Sung Tieu's film on sonic warfare, nausea and the legacy of the Cold War wins 2021 Frieze Artist Award

The Vietnam-born, Berlin-based artist Sung Tieu has won the 2021 Frieze Artist Award for her film Moving Target Shadow Detection (2021).

The work reconstructs the events that occurred around the first known cases of the mysterious medical condition Havana Syndrome. The still-unexplained illness struck diplomats from a number of Western countries in Cuba between 2016 and 2017—they reported symptoms including nausea, memory loss and brain injuries akin to concussions. Almost all patients spoke of unusual sounds and pressure sensations in their head, which have been theorised to be the result of covert sonic weapons using radiofrequency energy. Tieu’s film takes footage from a Havana hotel where the syndrome was first reported and uses drones to survey the building’s interior from the viewpoint of a small flying mosquito.

The film will be shown during Frieze London (13-17 October), where Tieu has a solo booth with her London gallery Emalin in the fair’s Focus section.

Tieu has previously explored Havana Syndrome in solo UK exhibitions at Emalin and Nottingham Contemporary, for which she subjected herself to the sound conditions thought to bring about the illness and then displayed MRI scans of her brain taken after the event.

The judges who decided this year’s winner are: Steven Cairns, a moving image curator at the Institute Contemporary of Arts, London; Anna Gritz, a curator at KW Institute of Contemporary Art, Berlin; Eva Langret, the artistic director, Frieze London; Chris Rawcliffe, the artistic director of Forma; and the artist Alberta Whittle.

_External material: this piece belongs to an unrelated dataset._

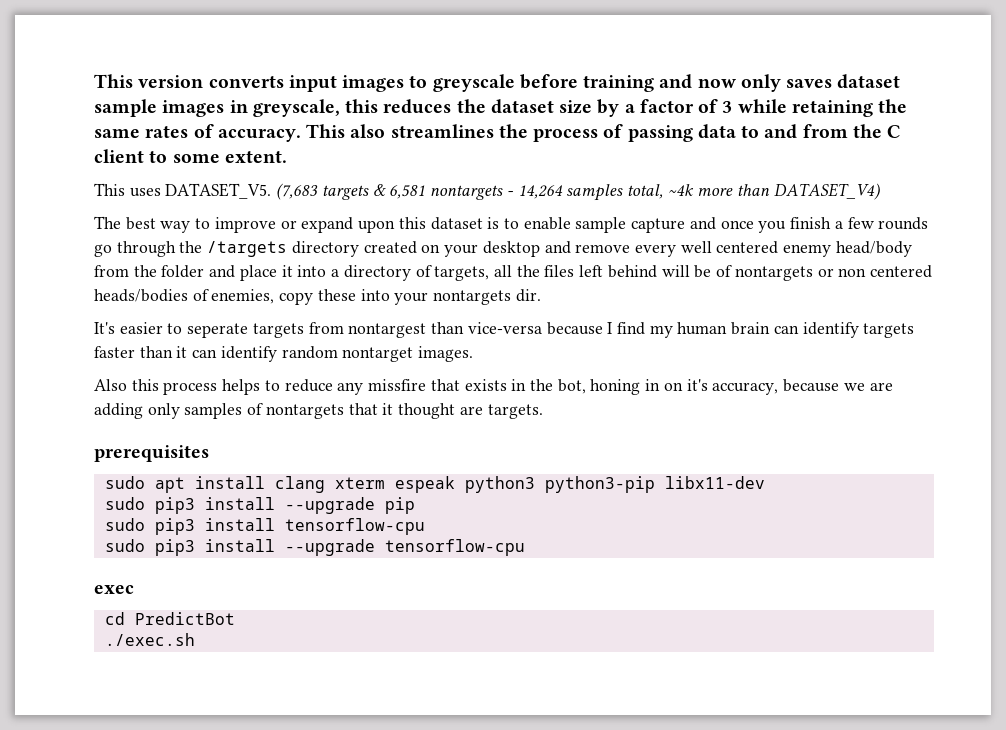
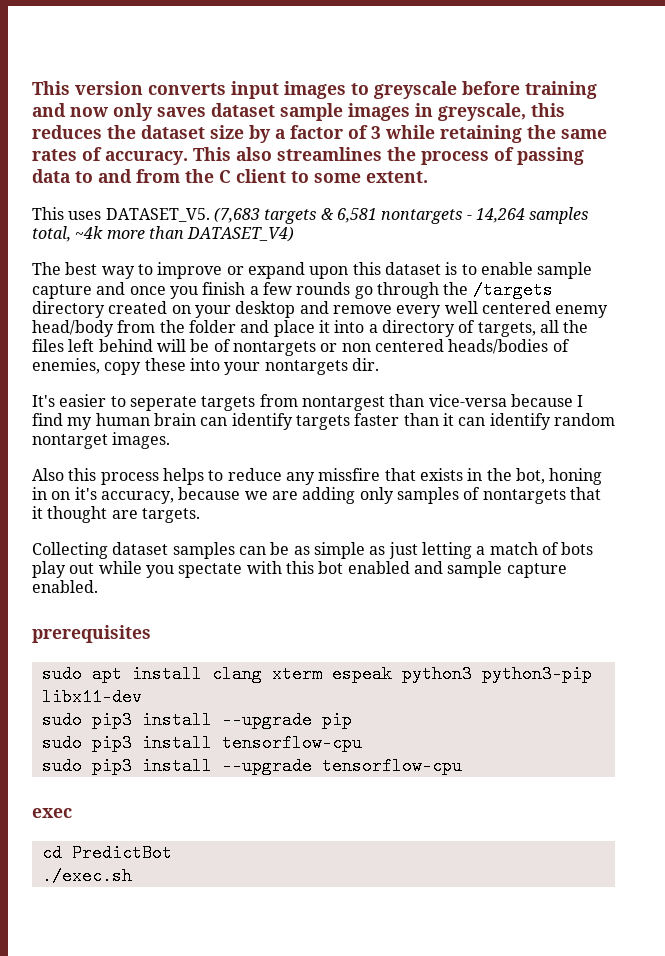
(543, 411) none -> [32,542,594,559] [32,561,567,578] [32,580,98,593] // Collecting dataset samples can be as simple as just letting a match of bots play out while you spectate with this bot enabled and sample capture enabled.

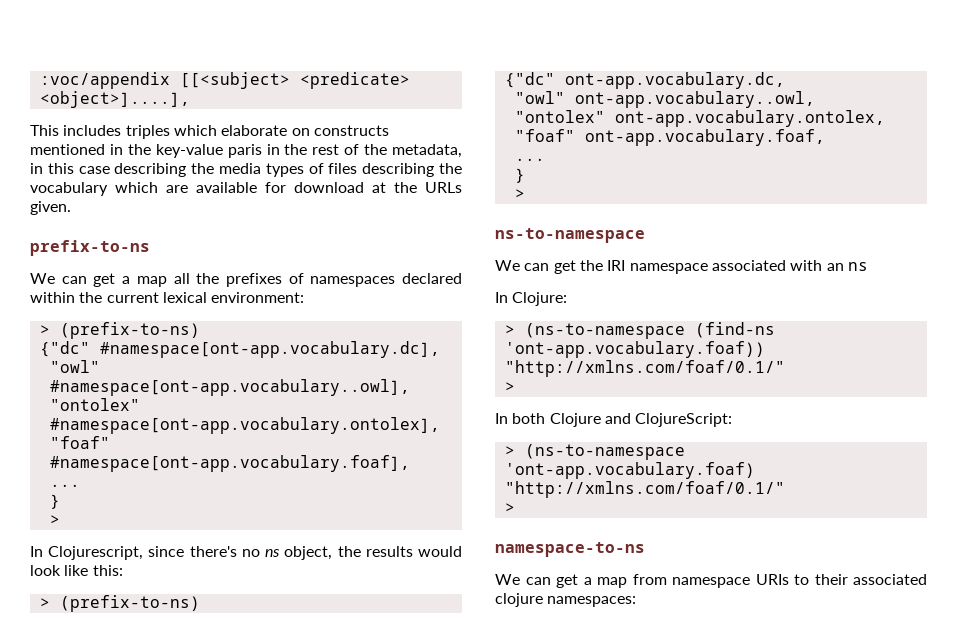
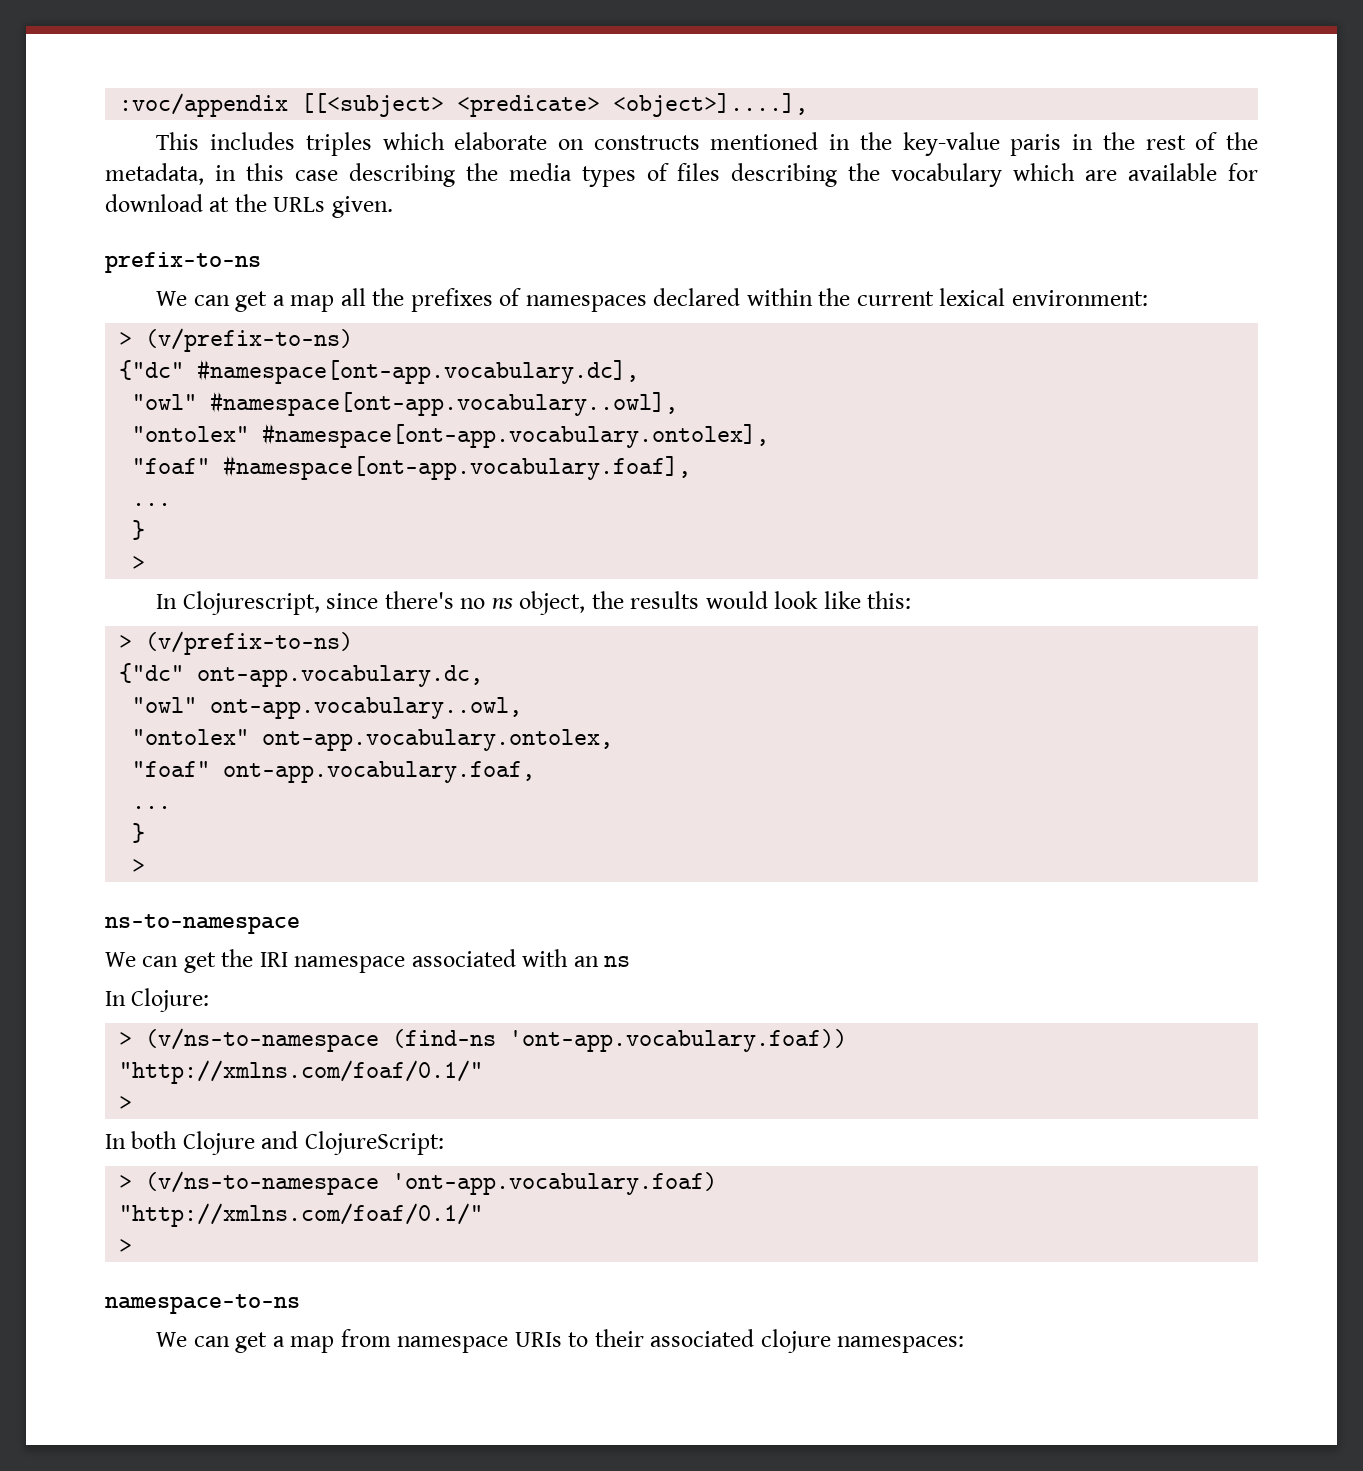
[59,322,200,339] (prefix-to-ns) -> [145,328,354,352] (v/prefix-to-ns)
[59,595,200,612] (prefix-to-ns) -> [145,631,354,655] (v/prefix-to-ns)
[524,323,685,339] (ns-to-namespace -> [145,1028,380,1052] (v/ns-to-namespace
[524,444,685,460] (ns-to-namespace -> [145,1171,380,1195] (v/ns-to-namespace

Symptoms related to Havana Syndrome have been increasingly reported since 2016, most recently three weeks ago by two US officials working in Germany.

Of Tieu’s win, Langret says in a statement: “Tieu’s ongoing research into sonic warfare has an eerie prescience in light of current events.”

Rawcliffe adds: “Sung’s exploration of geo-politics, the legacy of Cold War dynamics and for this commission, sonic warfare and the Havana Syndrome are more relevant than ever—with alleged attacks reported in Vienna and Berlin this year alone. Her research and new film exposes both the threat and vulnerability of opaque global power.”